━━ INFORMATION SUPPLIED ━━

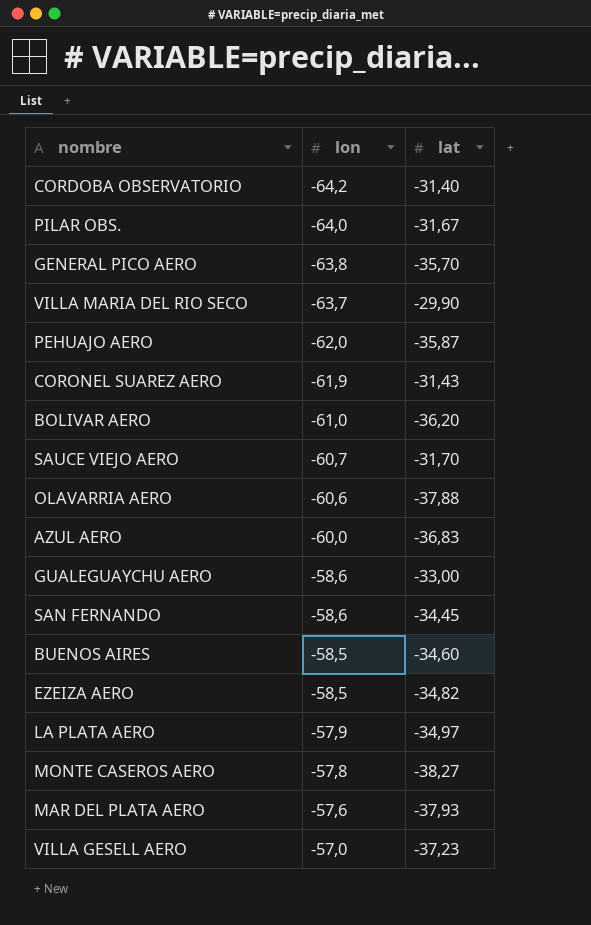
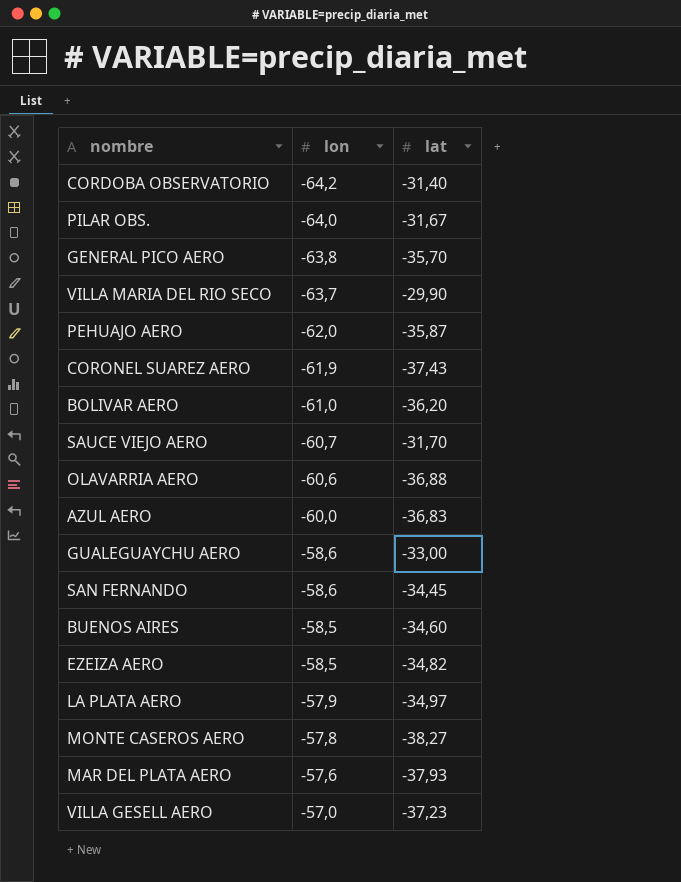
CORONEL SUAREZ AERO | lat: -31,43 -> -37,43
OLAVARRIA AERO | lat: -37,88 -> -36,88

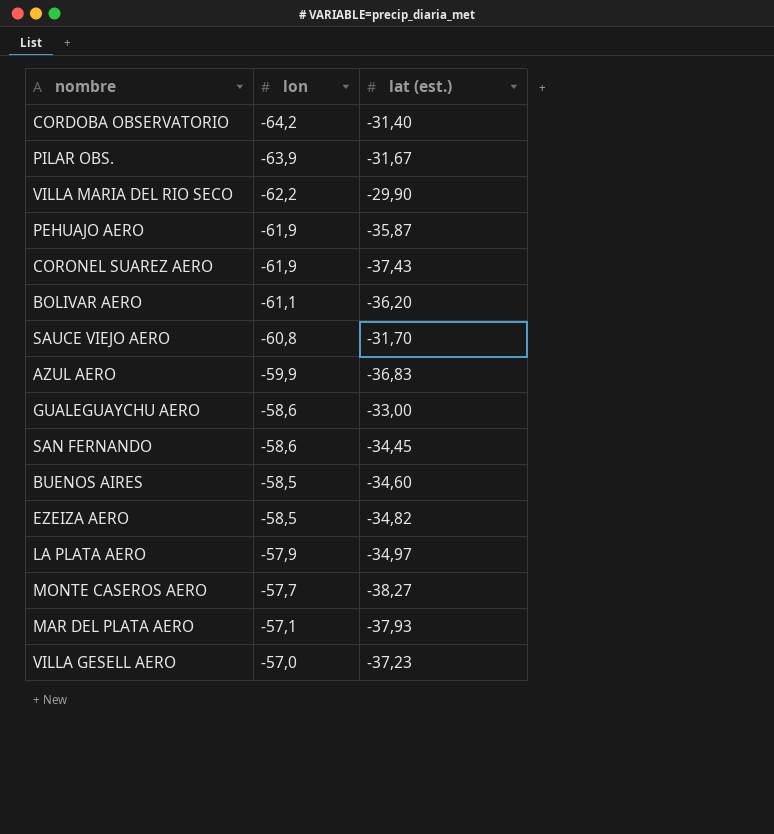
column name: lat -> lat (est.)
row GENERAL PICO AERO: -63,8 | -35,70 -> none
row OLAVARRIA AERO: -60,6 | -36,88 -> none
PILAR OBS. | lon: -64,0 -> -63,9
VILLA MARIA DEL RIO SECO | lon: -63,7 -> -62,2
PEHUAJO AERO | lon: -62,0 -> -61,9
BOLIVAR AERO | lon: -61,0 -> -61,1
SAUCE VIEJO AERO | lon: -60,7 -> -60,8
AZUL AERO | lon: -60,0 -> -59,9
MONTE CASEROS AERO | lon: -57,8 -> -57,7
MAR DEL PLATA AERO | lon: -57,6 -> -57,1

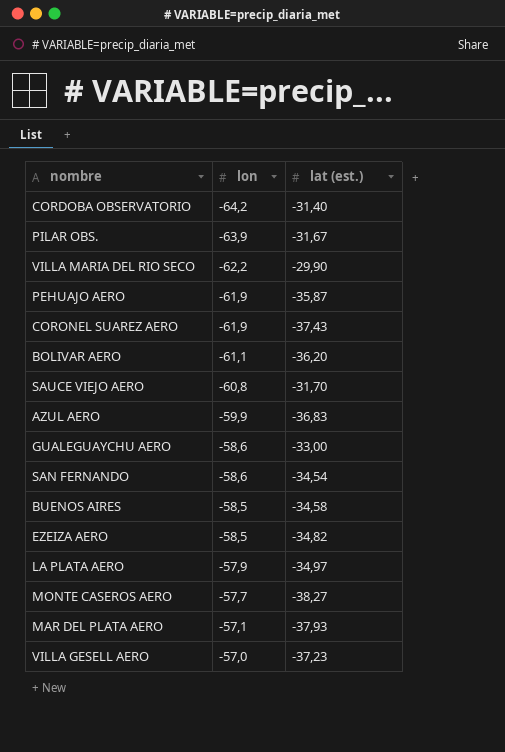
SAN FERNANDO | lat (est.): -34,45 -> -34,54
BUENOS AIRES | lat (est.): -34,60 -> -34,58

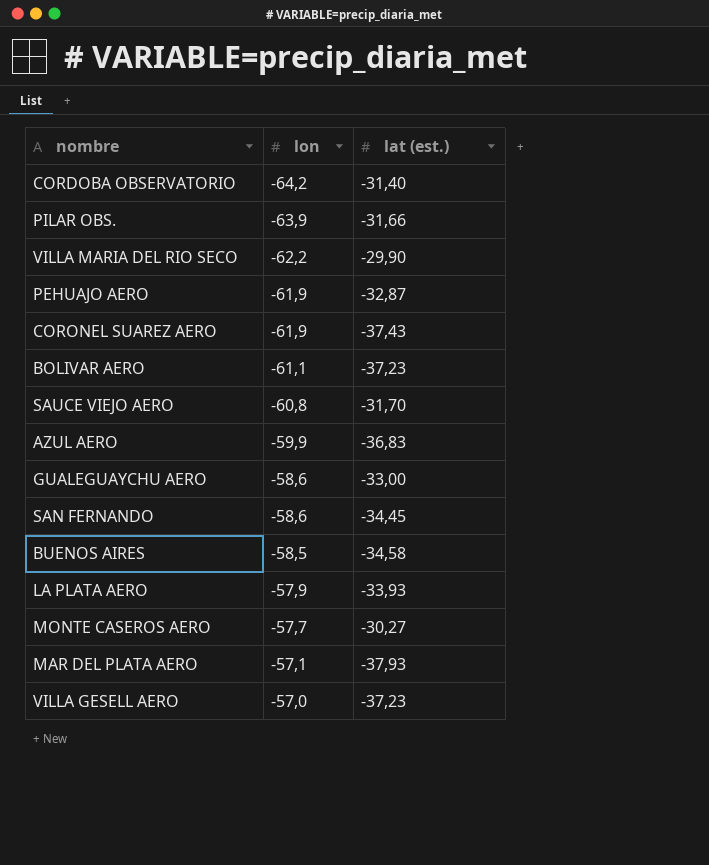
row EZEIZA AERO: -58,5 | -34,82 -> none
PILAR OBS. | lat (est.): -31,67 -> -31,66
PEHUAJO AERO | lat (est.): -35,87 -> -32,87
BOLIVAR AERO | lat (est.): -36,20 -> -37,23
SAN FERNANDO | lat (est.): -34,54 -> -34,45
LA PLATA AERO | lat (est.): -34,97 -> -33,93
MONTE CASEROS AERO | lat (est.): -38,27 -> -30,27

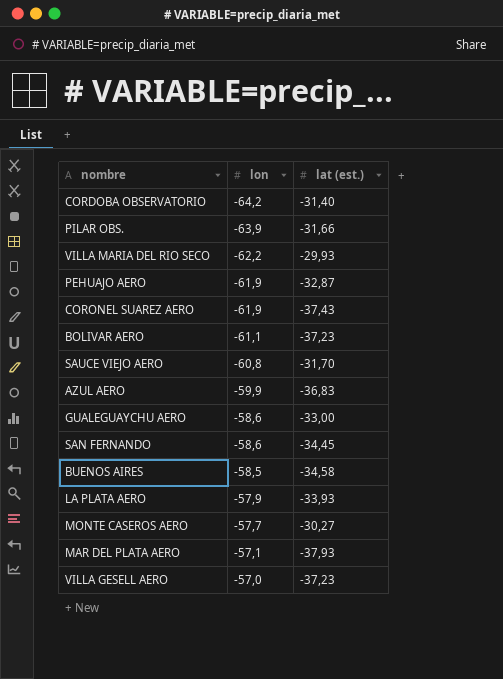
VILLA MARIA DEL RIO SECO | lat (est.): -29,90 -> -29,93

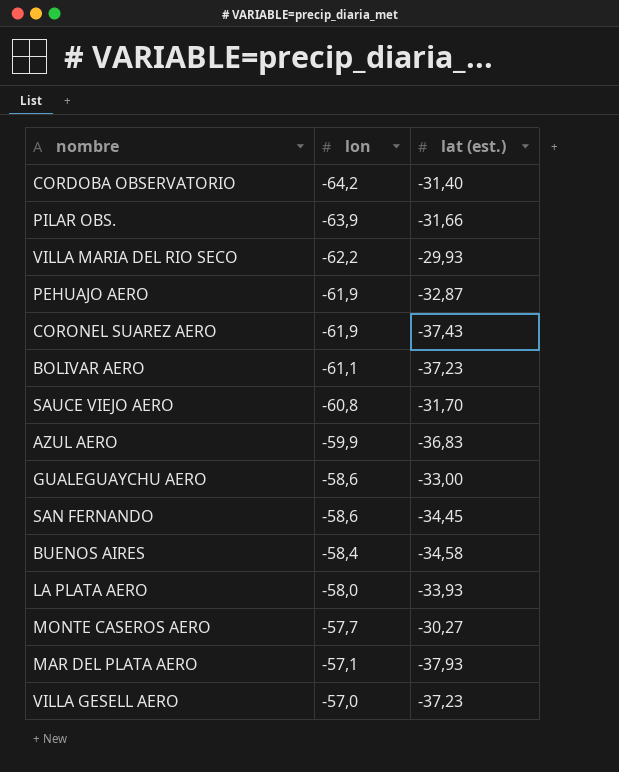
BUENOS AIRES | lon: -58,5 -> -58,4
LA PLATA AERO | lon: -57,9 -> -58,0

━━━

__WORK TO COMPLETE__
Your reply should be the entries above, repeated exactly and free of pictures.

__EXERCISE RESPONSE__
CORONEL SUAREZ AERO | lat: -31,43 -> -37,43
OLAVARRIA AERO | lat: -37,88 -> -36,88

column name: lat -> lat (est.)
row GENERAL PICO AERO: -63,8 | -35,70 -> none
row OLAVARRIA AERO: -60,6 | -36,88 -> none
PILAR OBS. | lon: -64,0 -> -63,9
VILLA MARIA DEL RIO SECO | lon: -63,7 -> -62,2
PEHUAJO AERO | lon: -62,0 -> -61,9
BOLIVAR AERO | lon: -61,0 -> -61,1
SAUCE VIEJO AERO | lon: -60,7 -> -60,8
AZUL AERO | lon: -60,0 -> -59,9
MONTE CASEROS AERO | lon: -57,8 -> -57,7
MAR DEL PLATA AERO | lon: -57,6 -> -57,1

SAN FERNANDO | lat (est.): -34,45 -> -34,54
BUENOS AIRES | lat (est.): -34,60 -> -34,58

row EZEIZA AERO: -58,5 | -34,82 -> none
PILAR OBS. | lat (est.): -31,67 -> -31,66
PEHUAJO AERO | lat (est.): -35,87 -> -32,87
BOLIVAR AERO | lat (est.): -36,20 -> -37,23
SAN FERNANDO | lat (est.): -34,54 -> -34,45
LA PLATA AERO | lat (est.): -34,97 -> -33,93
MONTE CASEROS AERO | lat (est.): -38,27 -> -30,27

VILLA MARIA DEL RIO SECO | lat (est.): -29,90 -> -29,93

BUENOS AIRES | lon: -58,5 -> -58,4
LA PLATA AERO | lon: -57,9 -> -58,0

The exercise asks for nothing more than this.